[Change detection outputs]

•••••

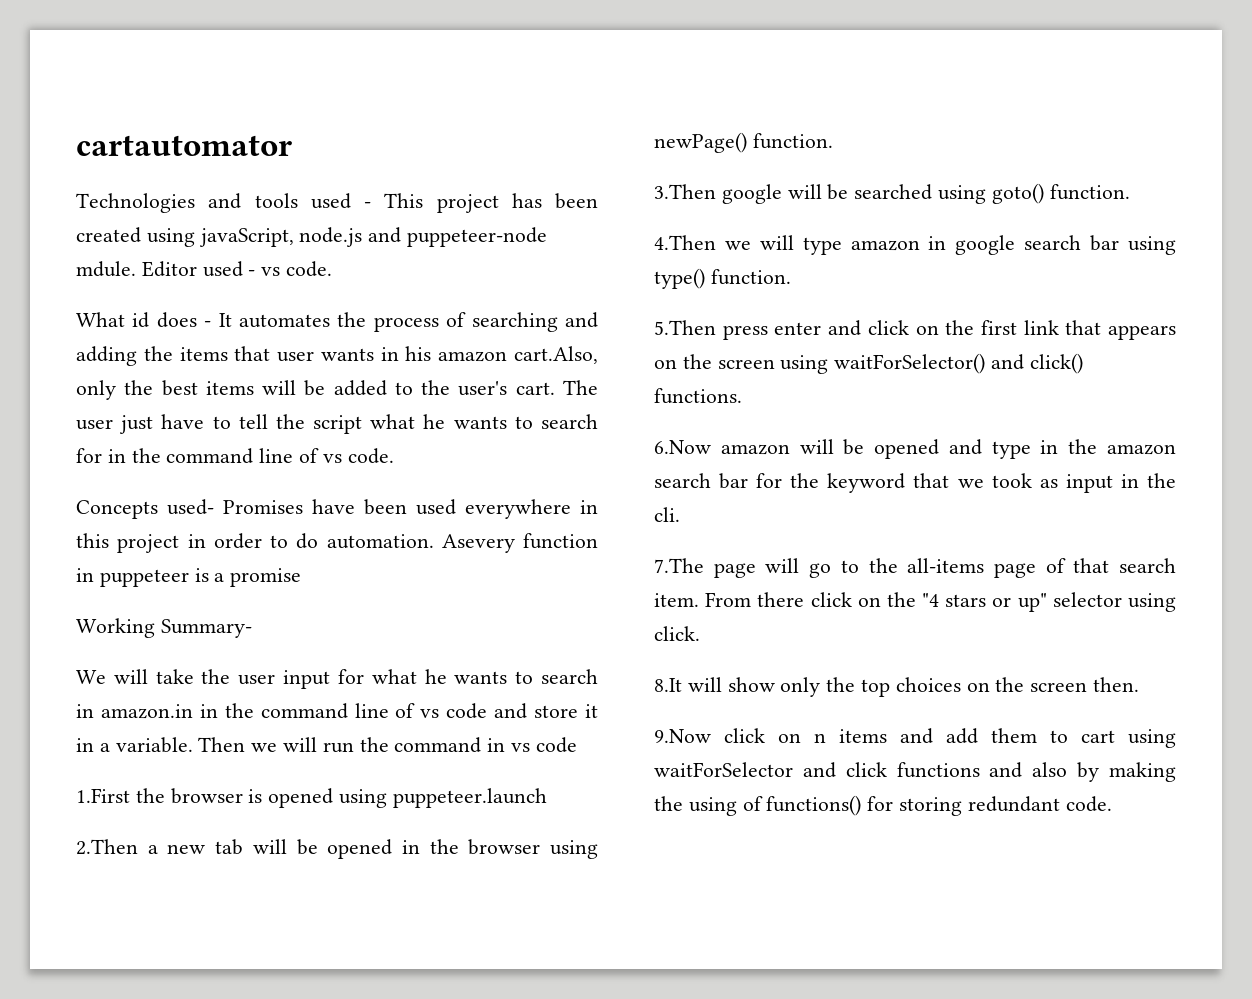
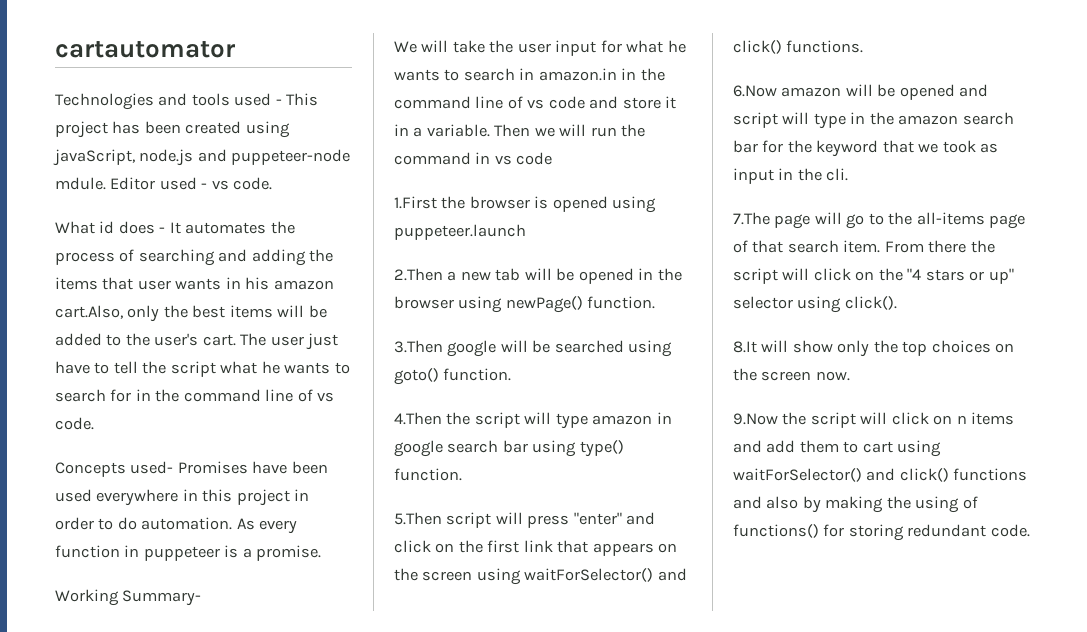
[441,534,515,553] Asevery -> [236,518,298,534] As every
[230,568,302,587] promise -> [256,545,322,561] promise.
[724,241,751,250] we -> [446,412,520,428] the script
[722,322,822,340] press enter -> [446,512,622,528] script will press "enter"
(982, 447) none -> [733,112,810,128] script will
(805, 599) none -> [970,240,995,253] [733,268,810,284] the script will
[654,626,700,641] click. -> [844,296,897,310] click().
[1093,677,1140,692] then. -> [815,371,850,381] now.
(711, 736) none -> [782,412,888,428] the script will
[654,762,887,778] waitForSelector and click -> [733,468,949,482] waitForSelector() and click()

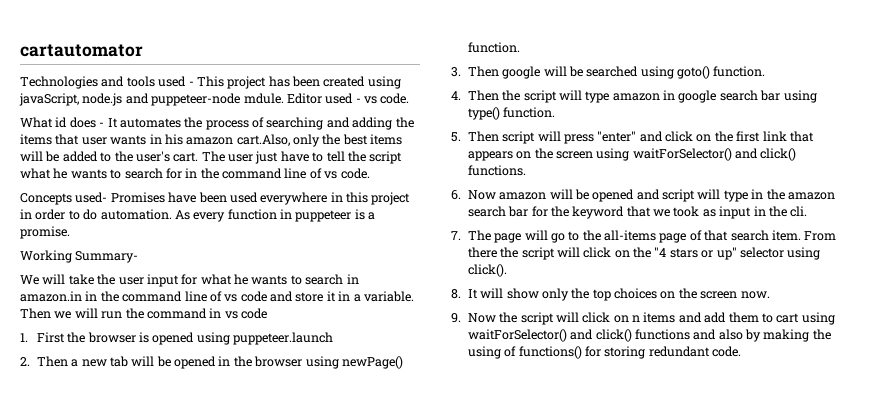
[394,196,437,209] 1.First -> [20,332,65,343] 1. First
[394,268,443,281] 2.Then -> [20,356,68,367] 2. Then
[394,340,443,353] 3.Then -> [451,66,499,77] 3. Then
[394,412,442,425] 4.Then -> [451,90,499,101] 4. Then
[394,512,442,525] 5.Then -> [451,131,499,142] 5. Then
[733,85,777,97] 6.Now -> [451,190,496,200] 6. Now
[733,212,770,225] 7.The -> [451,230,491,241] 7. The
[733,341,757,353] 8.It -> [451,289,478,299] 8. It
[733,413,778,425] 9.Now -> [451,313,496,323] 9. Now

•••••

EXERCISE: Of the lines above, extract only those from the line with "(805, 599) none" to the line with "(711, 736) none", both included, exactly as written.

ANSWER FOR THE TASK:
(805, 599) none -> [970,240,995,253] [733,268,810,284] the script will
[654,626,700,641] click. -> [844,296,897,310] click().
[1093,677,1140,692] then. -> [815,371,850,381] now.
(711, 736) none -> [782,412,888,428] the script will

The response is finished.